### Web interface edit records
******************************
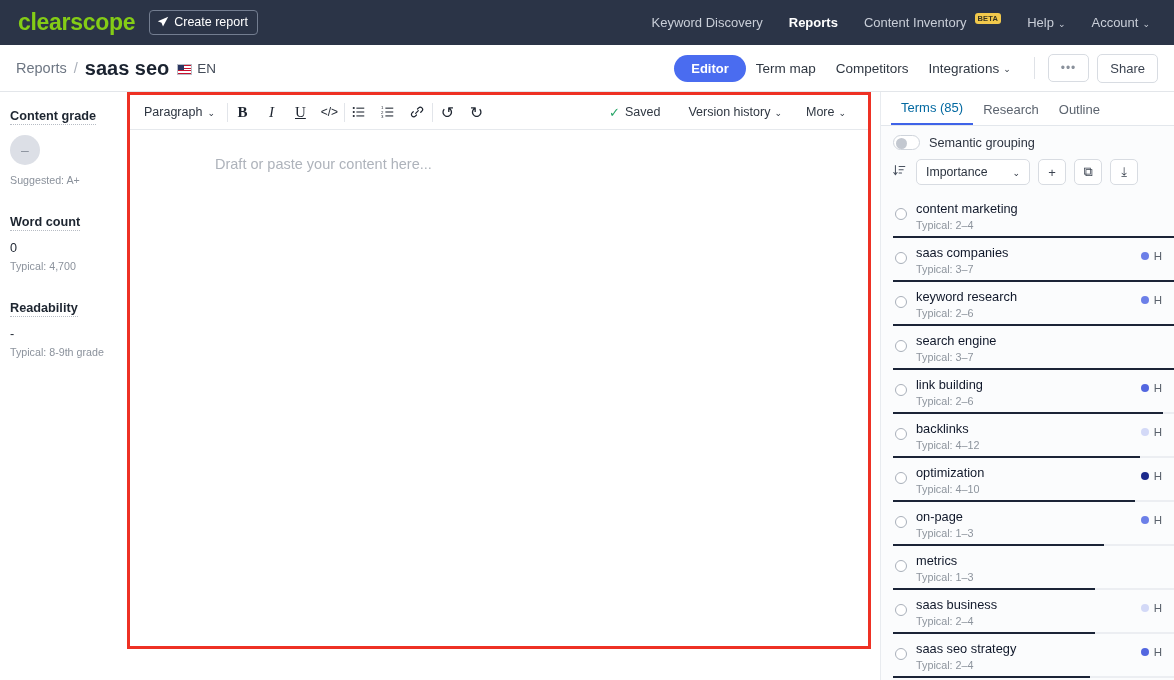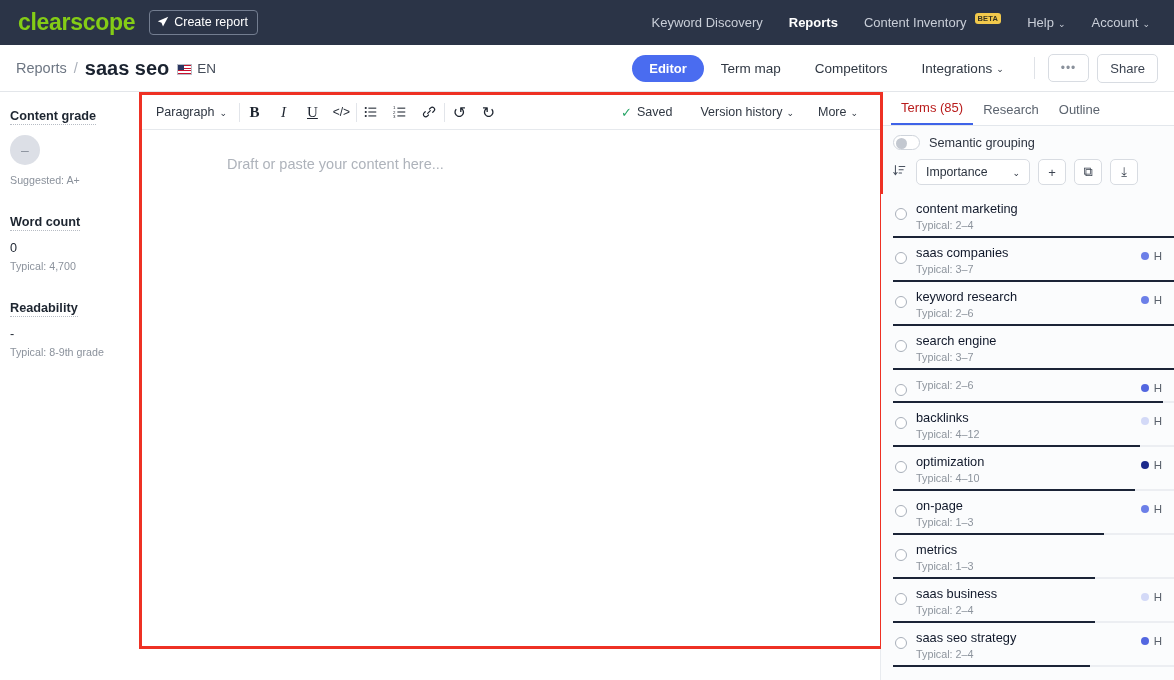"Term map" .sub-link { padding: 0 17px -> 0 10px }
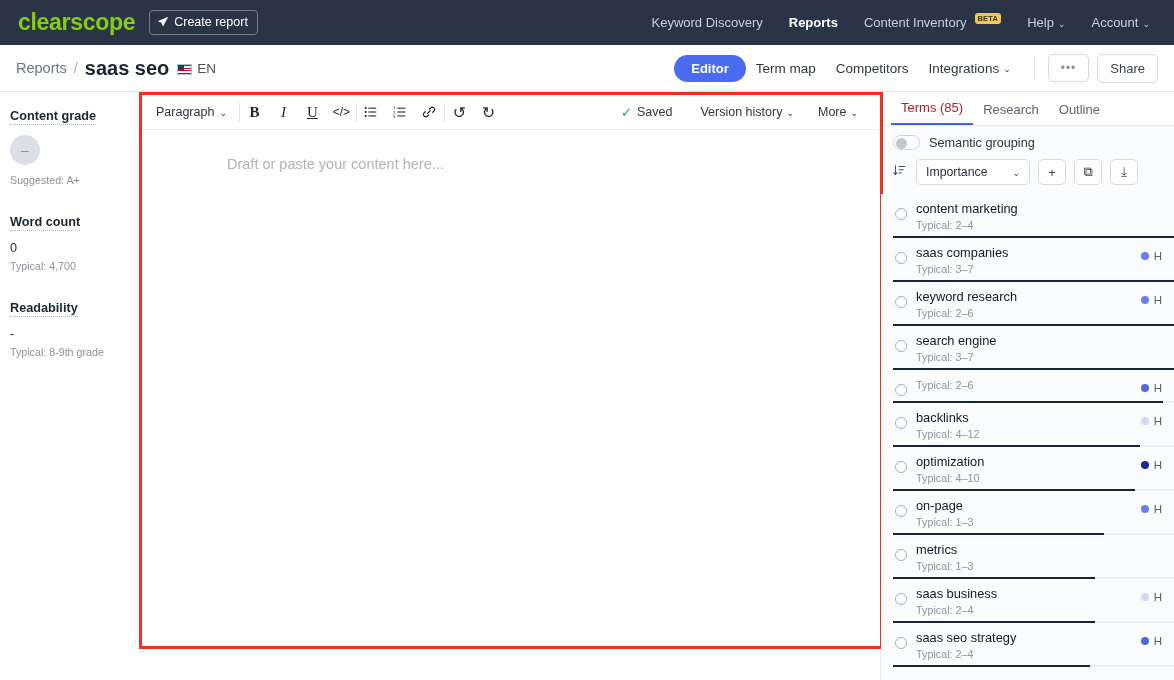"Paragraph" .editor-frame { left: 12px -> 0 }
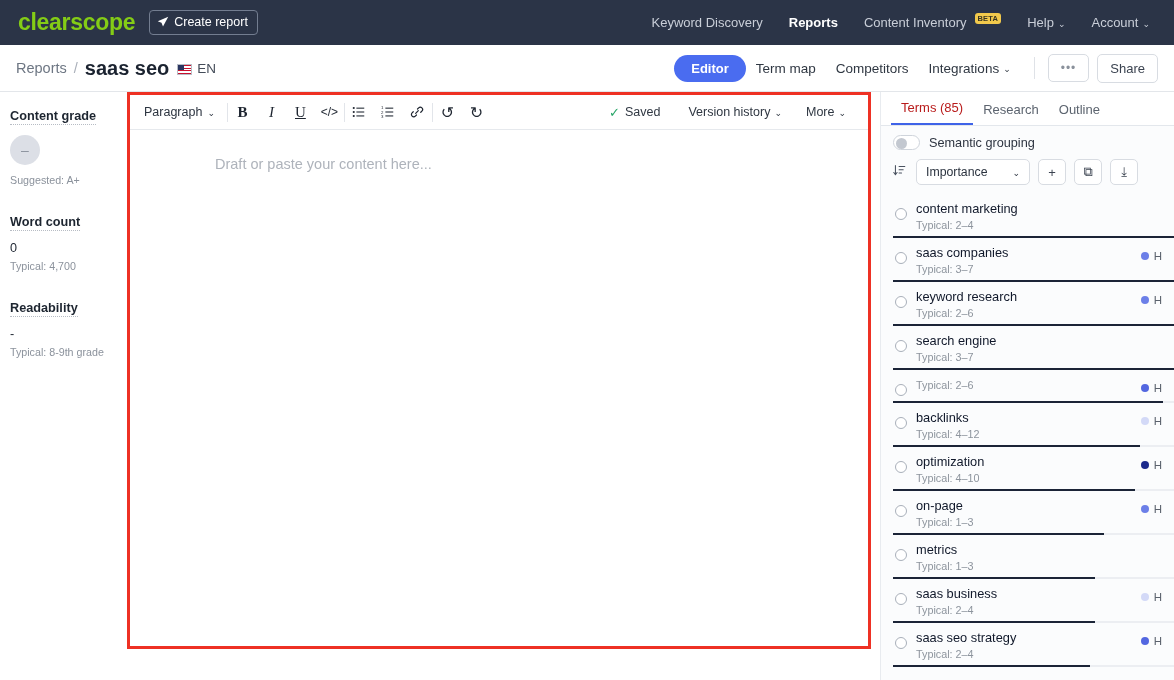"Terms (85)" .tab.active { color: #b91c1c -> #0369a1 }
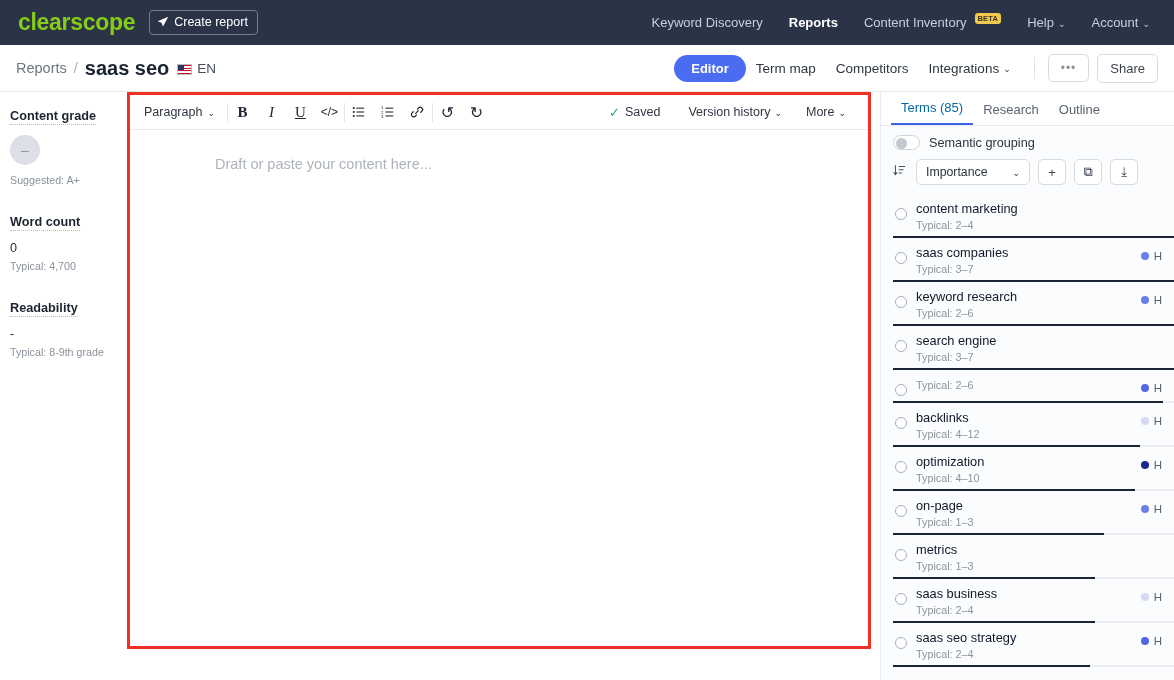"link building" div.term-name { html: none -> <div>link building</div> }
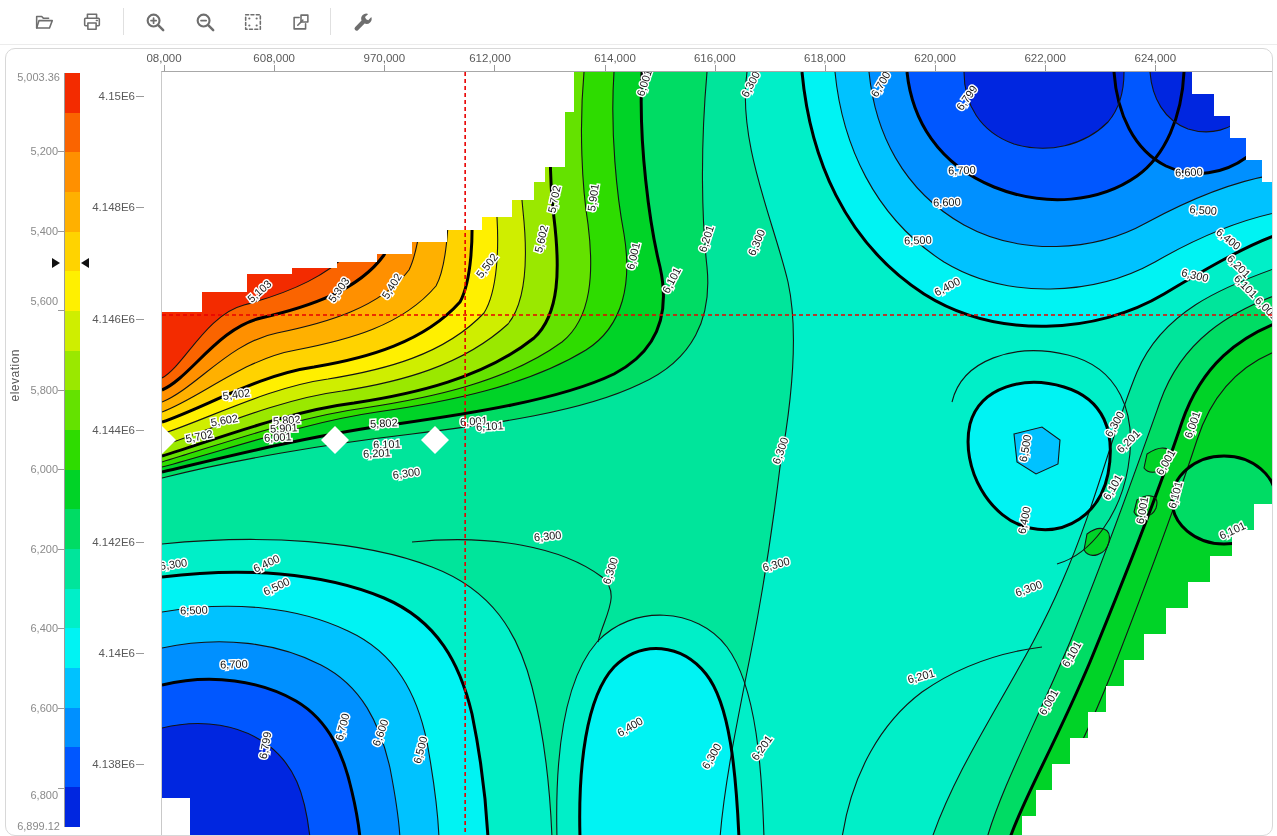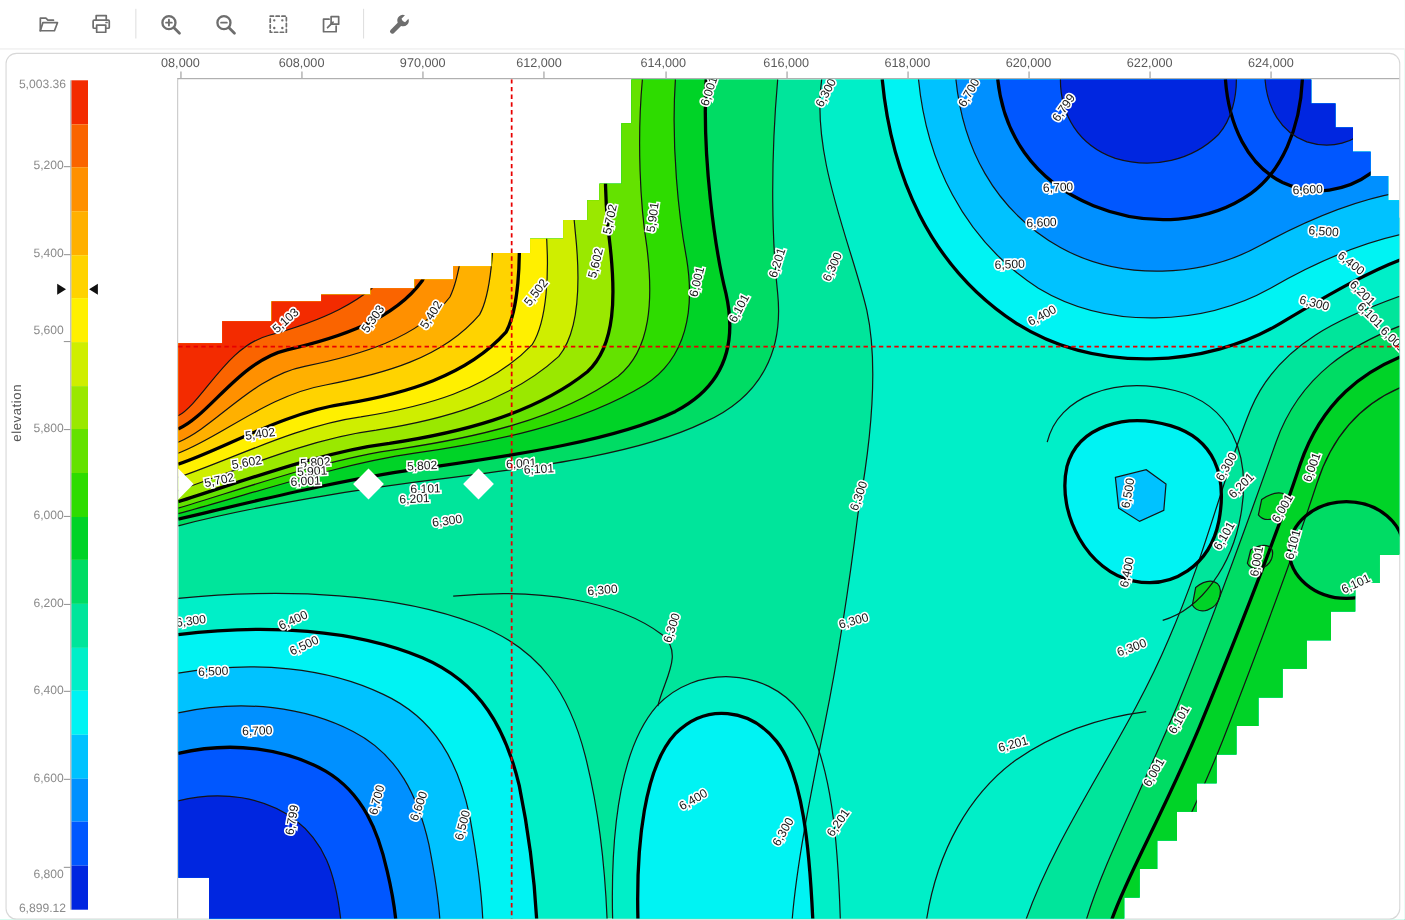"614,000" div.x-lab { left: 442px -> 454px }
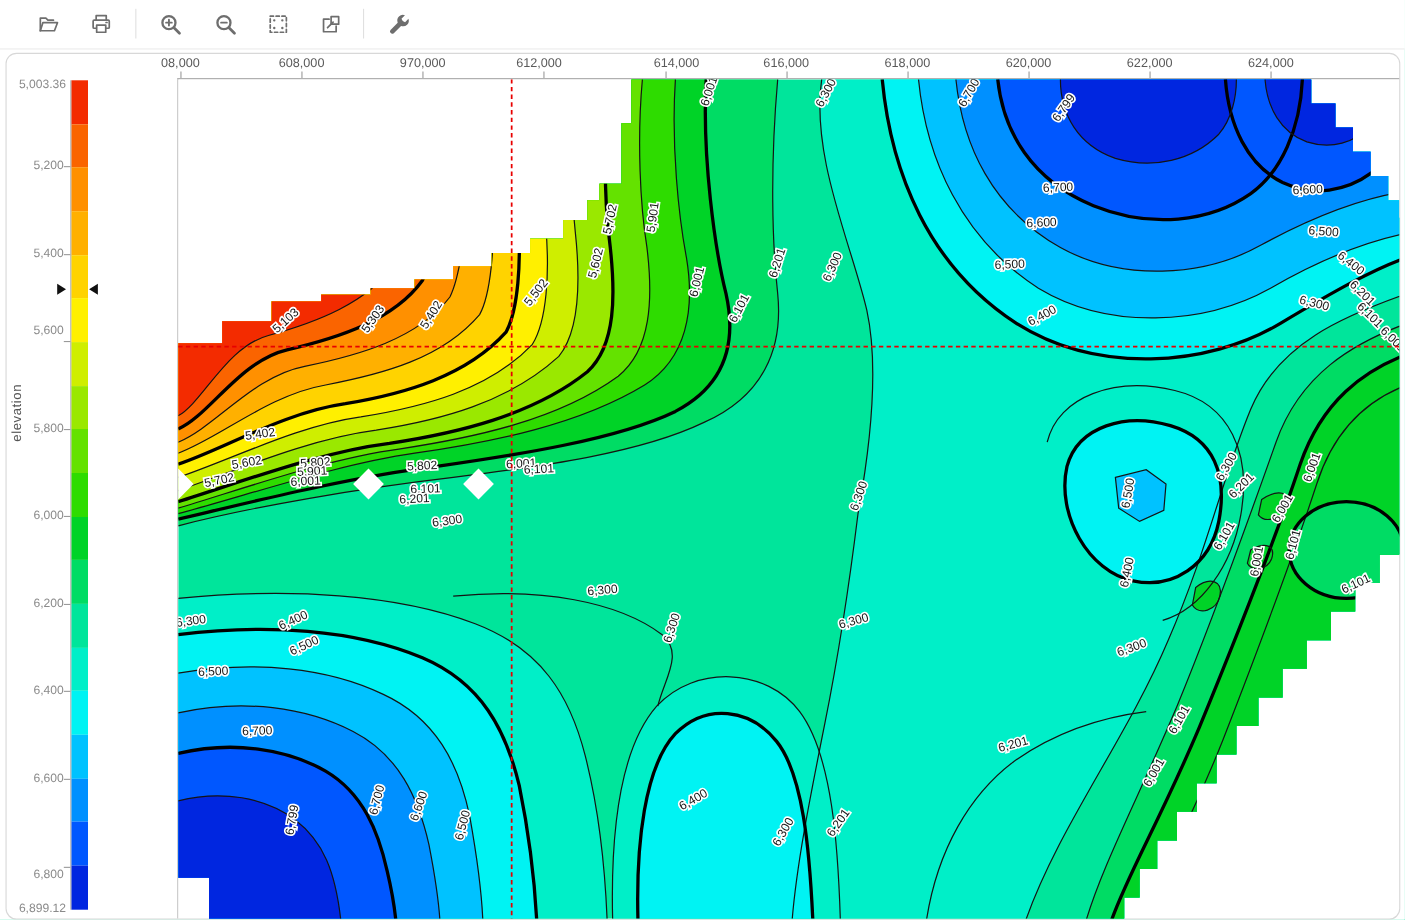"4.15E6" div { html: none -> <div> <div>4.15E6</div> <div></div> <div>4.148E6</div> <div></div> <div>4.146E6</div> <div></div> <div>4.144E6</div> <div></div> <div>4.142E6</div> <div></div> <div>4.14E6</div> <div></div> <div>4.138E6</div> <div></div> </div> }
******************************
### Goal of the exercise
What the records say must be written out exactly, with none of their pictures.

### Answer box
"Term map" .sub-link { padding: 0 17px -> 0 10px }
"Paragraph" .editor-frame { left: 12px -> 0 }
"Terms (85)" .tab.active { color: #b91c1c -> #0369a1 }
"link building" div.term-name { html: none -> <div>link building</div> }
"614,000" div.x-lab { left: 442px -> 454px }
"4.15E6" div { html: none -> <div> <div>4.15E6</div> <div></div> <div>4.148E6</div> <div></div> <div>4.146E6</div> <div></div> <div>4.144E6</div> <div></div> <div>4.142E6</div> <div></div> <div>4.14E6</div> <div></div> <div>4.138E6</div> <div></div> </div> }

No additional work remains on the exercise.